Go through the lines below and copy any that hold the string "Pearson".

(Excerpts from a dataset)
--------
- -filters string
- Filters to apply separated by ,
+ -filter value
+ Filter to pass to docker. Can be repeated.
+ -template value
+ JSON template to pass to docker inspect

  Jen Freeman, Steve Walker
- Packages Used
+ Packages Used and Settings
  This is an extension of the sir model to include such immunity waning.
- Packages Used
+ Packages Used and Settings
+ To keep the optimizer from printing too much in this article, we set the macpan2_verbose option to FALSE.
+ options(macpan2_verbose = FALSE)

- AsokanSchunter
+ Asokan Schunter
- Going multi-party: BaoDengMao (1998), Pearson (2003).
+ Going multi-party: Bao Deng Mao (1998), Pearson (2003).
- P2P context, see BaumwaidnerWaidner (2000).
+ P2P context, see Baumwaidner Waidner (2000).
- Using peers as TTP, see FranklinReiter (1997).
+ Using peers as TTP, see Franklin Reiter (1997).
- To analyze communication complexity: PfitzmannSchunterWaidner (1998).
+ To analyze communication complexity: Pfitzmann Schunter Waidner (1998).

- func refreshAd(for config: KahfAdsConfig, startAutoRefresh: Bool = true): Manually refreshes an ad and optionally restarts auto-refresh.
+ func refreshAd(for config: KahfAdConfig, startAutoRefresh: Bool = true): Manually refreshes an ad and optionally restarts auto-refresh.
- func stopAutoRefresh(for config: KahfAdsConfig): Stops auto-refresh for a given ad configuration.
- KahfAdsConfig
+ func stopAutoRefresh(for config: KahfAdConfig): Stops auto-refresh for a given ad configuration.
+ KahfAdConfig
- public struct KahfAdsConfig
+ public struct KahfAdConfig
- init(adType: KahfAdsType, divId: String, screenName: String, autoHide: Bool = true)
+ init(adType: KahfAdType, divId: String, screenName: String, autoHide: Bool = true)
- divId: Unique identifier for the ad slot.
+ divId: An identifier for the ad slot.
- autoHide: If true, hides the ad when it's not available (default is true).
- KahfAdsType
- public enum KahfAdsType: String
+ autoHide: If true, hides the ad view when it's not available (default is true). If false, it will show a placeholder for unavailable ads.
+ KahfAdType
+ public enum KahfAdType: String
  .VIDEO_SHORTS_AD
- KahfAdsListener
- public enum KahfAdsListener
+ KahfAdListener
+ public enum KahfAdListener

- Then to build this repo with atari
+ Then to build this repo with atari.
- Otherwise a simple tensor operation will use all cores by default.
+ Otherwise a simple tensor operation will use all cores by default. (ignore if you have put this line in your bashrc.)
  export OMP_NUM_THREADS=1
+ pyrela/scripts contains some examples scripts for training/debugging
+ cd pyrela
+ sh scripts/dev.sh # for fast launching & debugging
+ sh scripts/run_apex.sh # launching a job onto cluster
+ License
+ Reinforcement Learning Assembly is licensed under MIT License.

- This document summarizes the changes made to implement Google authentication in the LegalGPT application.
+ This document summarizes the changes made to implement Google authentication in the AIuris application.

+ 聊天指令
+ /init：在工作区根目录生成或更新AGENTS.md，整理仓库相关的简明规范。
--------
▶ **Problem solution**
- Going multi-party: BaoDengMao (1998), Pearson (2003).
+ Going multi-party: Bao Deng Mao (1998), Pearson (2003).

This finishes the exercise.